:: DATASET RECORDS

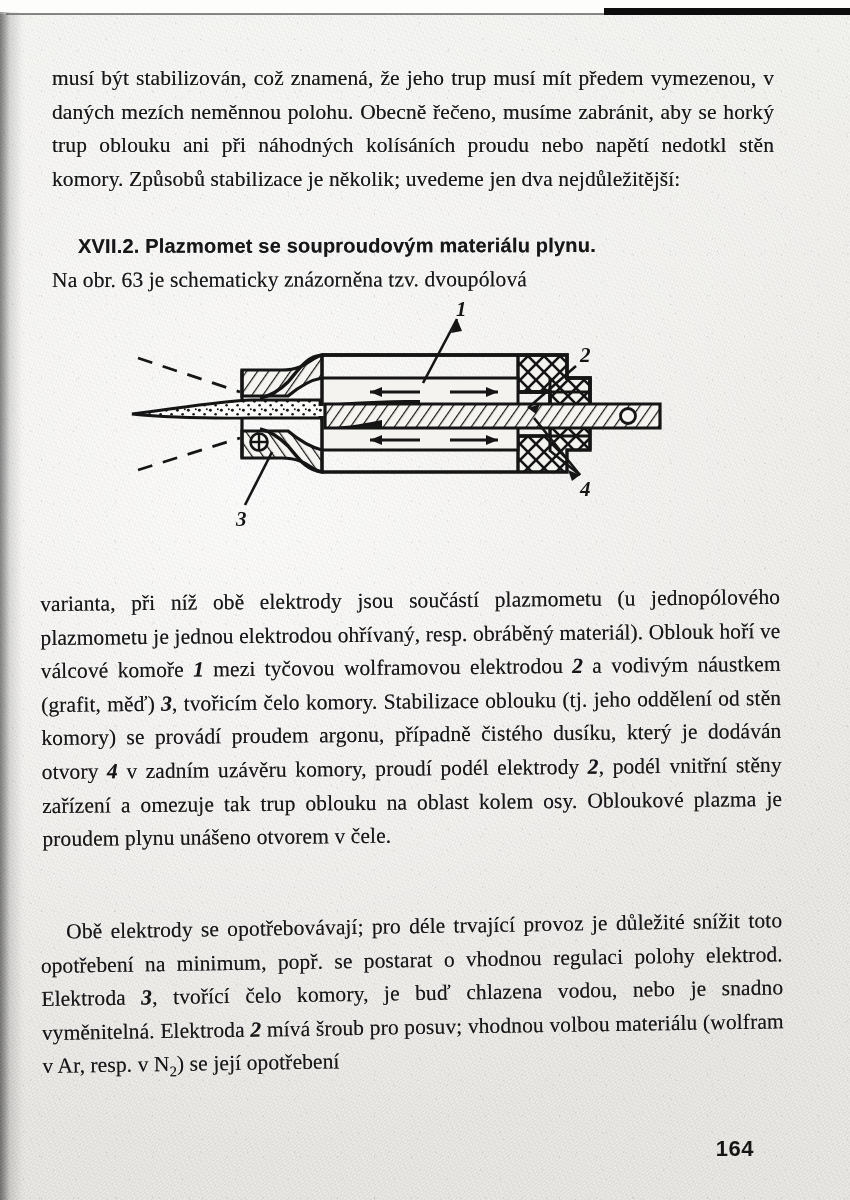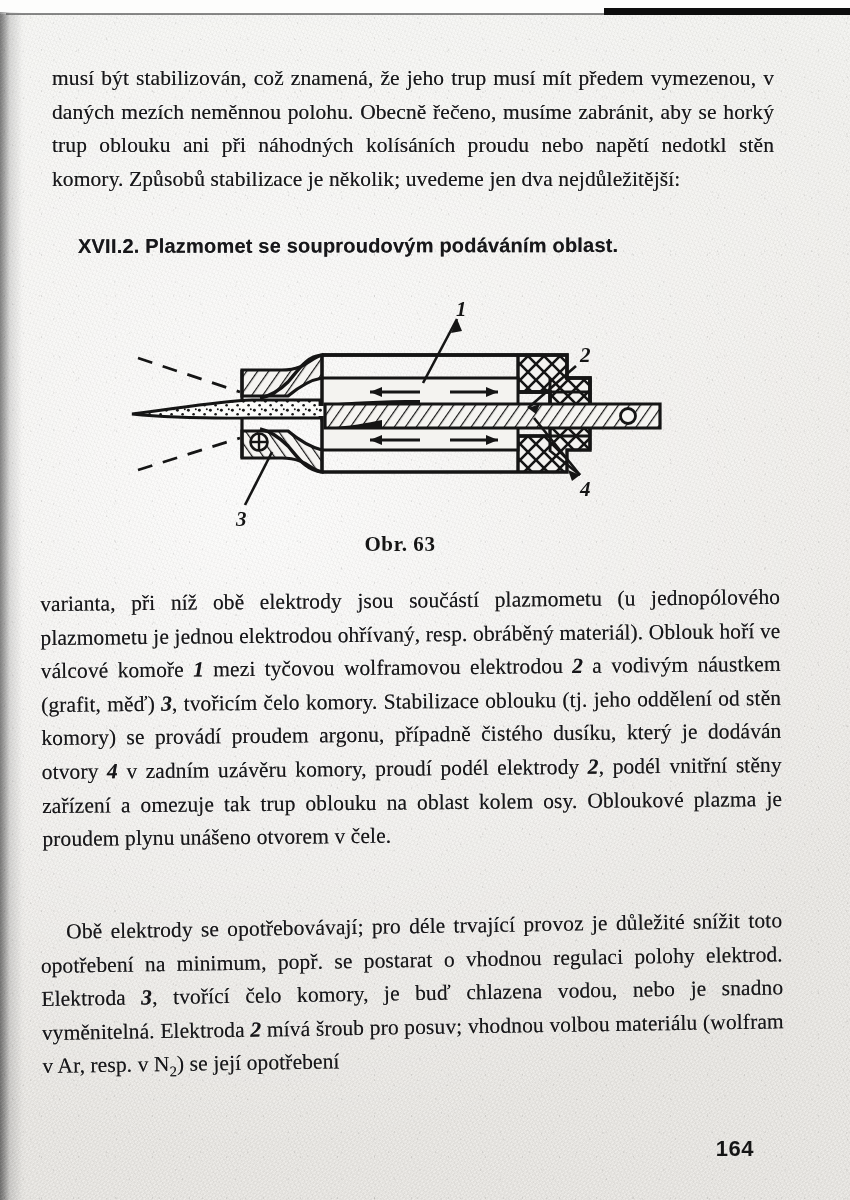--- a/index.html
+++ b/index.html
@@ -171,7 +171,7 @@
     <div class="para" id="para-top">musí být stabilizován, což znamená, že jeho trup musí mít předem vymezenou, v daných mezích neměnnou polohu. Obecně řečeno, musíme zabránit, aby se horký trup oblouku ani při náhodných kolísáních proudu nebo napětí nedotkl stěn komory. Způsobů stabilizace je několik; uvedeme jen dva nejdůležitější:</div>
 
     <div class="para" id="heading-line">
-      <span class="indent"></span><span class="heading-strong">XVII.2. Plazmomet se souproudovým podáváním oblast.</span><br>
+      <span class="indent"></span><span class="heading-strong">XVII.2. Plazmomet se souproudovým materiálu plynu.</span><br>
     </div>
 
     <div id="figure">

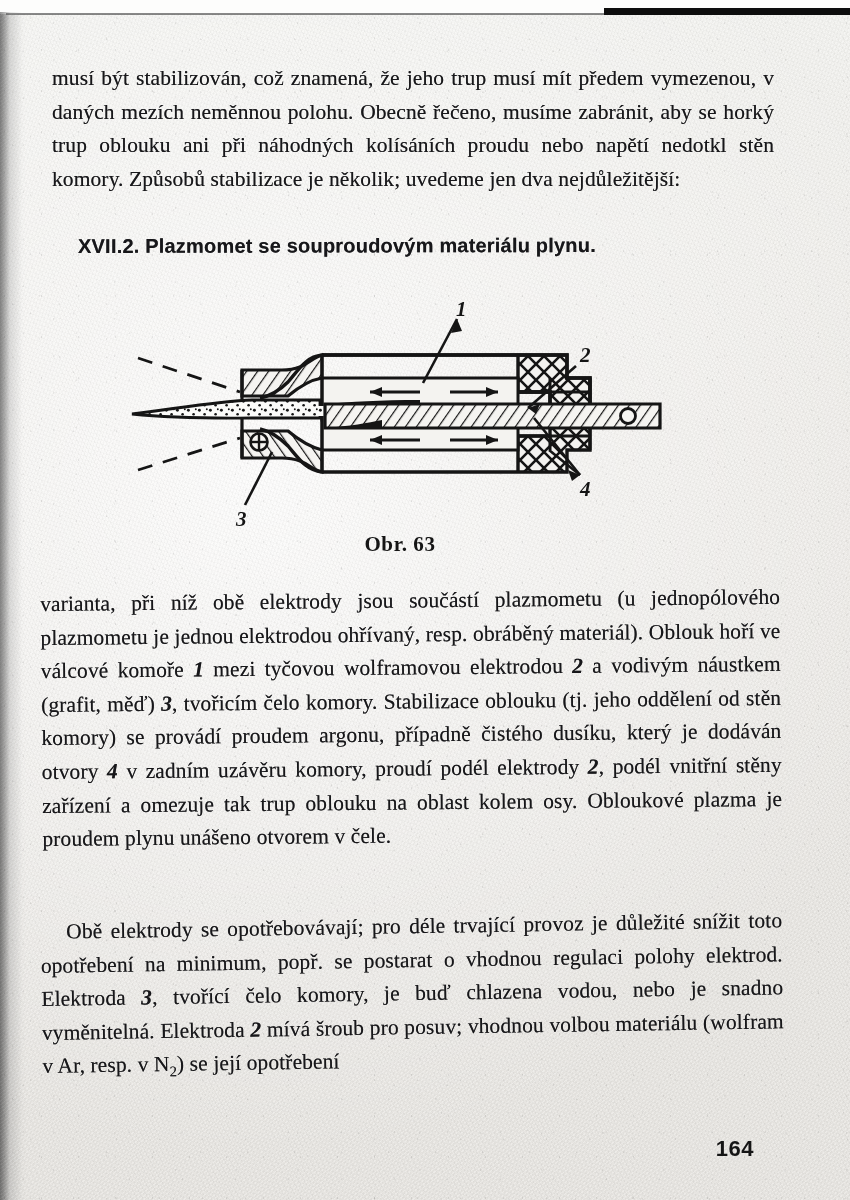--- a/index.html
+++ b/index.html
@@ -171,7 +171,7 @@
     <div class="para" id="para-top">musí být stabilizován, což znamená, že jeho trup musí mít předem vymezenou, v daných mezích neměnnou polohu. Obecně řečeno, musíme zabránit, aby se horký trup oblouku ani při náhodných kolísáních proudu nebo napětí nedotkl stěn komory. Způsobů stabilizace je několik; uvedeme jen dva nejdůležitější:</div>
 
     <div class="para" id="heading-line">
-      <span class="indent"></span><span class="heading-strong">XVII.2. Plazmomet se souproudovým materiálu plynu.</span><br>
+      <span class="indent"></span><span class="heading-strong">XVII.2. Plazmomet se souproudovým materiálu plynu.</span><br><span>Na obr. 63 je schematicky znázorněna tzv. dvoupólová</span>
     </div>
 
     <div id="figure">

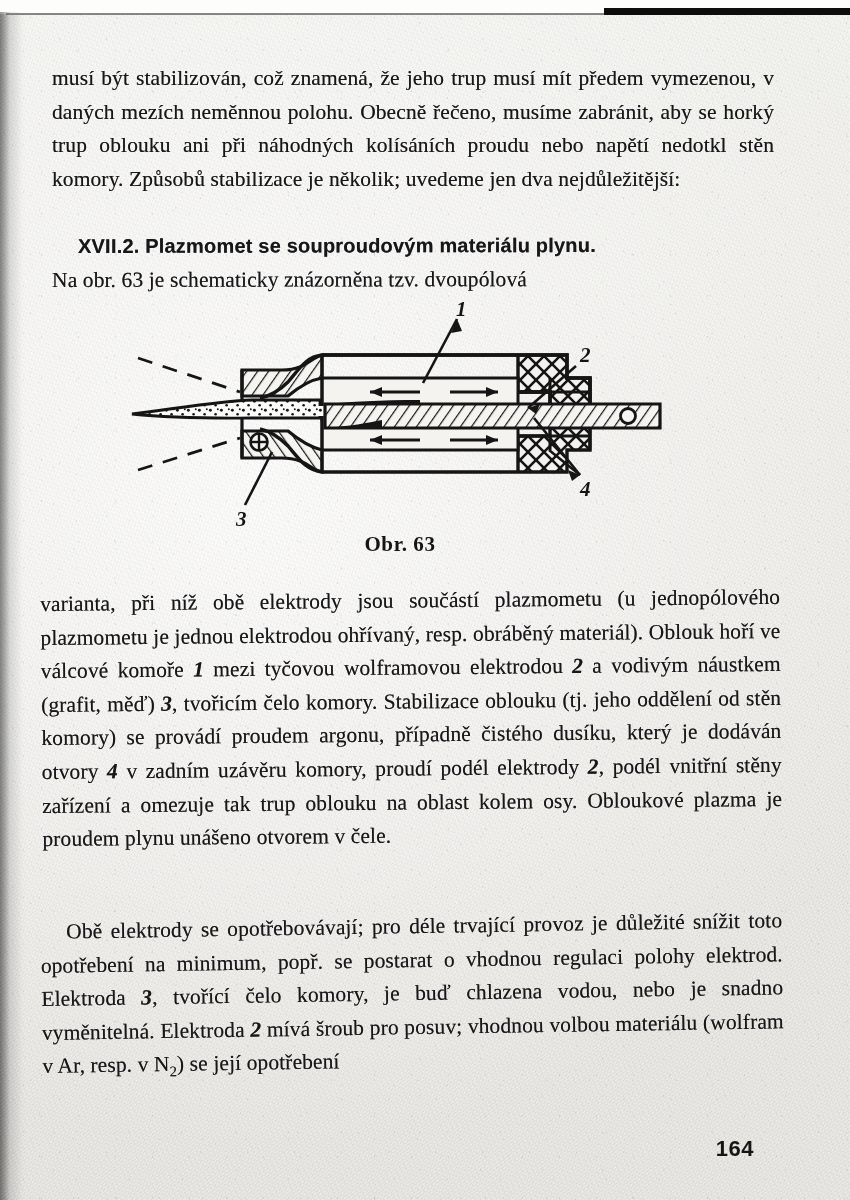--- a/index.html
+++ b/index.html
@@ -296,7 +296,6 @@
         </g>
       </svg>
 
-      <div id="fig-caption">Obr. 63</div>
     </div>
 
     <div class="para" id="para-mid"><span>varianta, při níž obě elektrody jsou součástí plazmometu (u jednopólového plazmometu je jednou elektrodou ohřívaný, resp. obráběný materiál). Oblouk hoří ve válcové komoře </span><em class="num">1</em><span> mezi tyčovou wolframovou elektrodou </span><em class="num">2</em><span> a vodivým náustkem (grafit, měď) </span><em class="num">3</em><span>, tvořicím čelo komory. Stabilizace oblouku (tj. jeho oddělení od stěn komory) se provádí proudem argonu, případně čistého dusíku, který je dodáván otvory </span><em class="num">4</em><span> v zadním uzávěru komory, proudí podél elektrody </span><em class="num">2</em><span>, podél vnitřní stěny zařízení a omezuje tak trup oblouku na oblast kolem osy. Obloukové plazma je proudem plynu unášeno otvorem v čele.</span></div>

::::

◆ THE PROBLEM ◆
Return all the material exactly, pictures excluded.

◆ EXERCISE RESULT ◆
--- a/index.html
+++ b/index.html
@@ -171,7 +171,7 @@
     <div class="para" id="para-top">musí být stabilizován, což znamená, že jeho trup musí mít předem vymezenou, v daných mezích neměnnou polohu. Obecně řečeno, musíme zabránit, aby se horký trup oblouku ani při náhodných kolísáních proudu nebo napětí nedotkl stěn komory. Způsobů stabilizace je několik; uvedeme jen dva nejdůležitější:</div>
 
     <div class="para" id="heading-line">
-      <span class="indent"></span><span class="heading-strong">XVII.2. Plazmomet se souproudovým podáváním oblast.</span><br>
+      <span class="indent"></span><span class="heading-strong">XVII.2. Plazmomet se souproudovým materiálu plynu.</span><br>
     </div>
 
     <div id="figure">

--- a/index.html
+++ b/index.html
@@ -171,7 +171,7 @@
     <div class="para" id="para-top">musí být stabilizován, což znamená, že jeho trup musí mít předem vymezenou, v daných mezích neměnnou polohu. Obecně řečeno, musíme zabránit, aby se horký trup oblouku ani při náhodných kolísáních proudu nebo napětí nedotkl stěn komory. Způsobů stabilizace je několik; uvedeme jen dva nejdůležitější:</div>
 
     <div class="para" id="heading-line">
-      <span class="indent"></span><span class="heading-strong">XVII.2. Plazmomet se souproudovým materiálu plynu.</span><br>
+      <span class="indent"></span><span class="heading-strong">XVII.2. Plazmomet se souproudovým materiálu plynu.</span><br><span>Na obr. 63 je schematicky znázorněna tzv. dvoupólová</span>
     </div>
 
     <div id="figure">

--- a/index.html
+++ b/index.html
@@ -296,7 +296,6 @@
         </g>
       </svg>
 
-      <div id="fig-caption">Obr. 63</div>
     </div>
 
     <div class="para" id="para-mid"><span>varianta, při níž obě elektrody jsou součástí plazmometu (u jednopólového plazmometu je jednou elektrodou ohřívaný, resp. obráběný materiál). Oblouk hoří ve válcové komoře </span><em class="num">1</em><span> mezi tyčovou wolframovou elektrodou </span><em class="num">2</em><span> a vodivým náustkem (grafit, měď) </span><em class="num">3</em><span>, tvořicím čelo komory. Stabilizace oblouku (tj. jeho oddělení od stěn komory) se provádí proudem argonu, případně čistého dusíku, který je dodáván otvory </span><em class="num">4</em><span> v zadním uzávěru komory, proudí podél elektrody </span><em class="num">2</em><span>, podél vnitřní stěny zařízení a omezuje tak trup oblouku na oblast kolem osy. Obloukové plazma je proudem plynu unášeno otvorem v čele.</span></div>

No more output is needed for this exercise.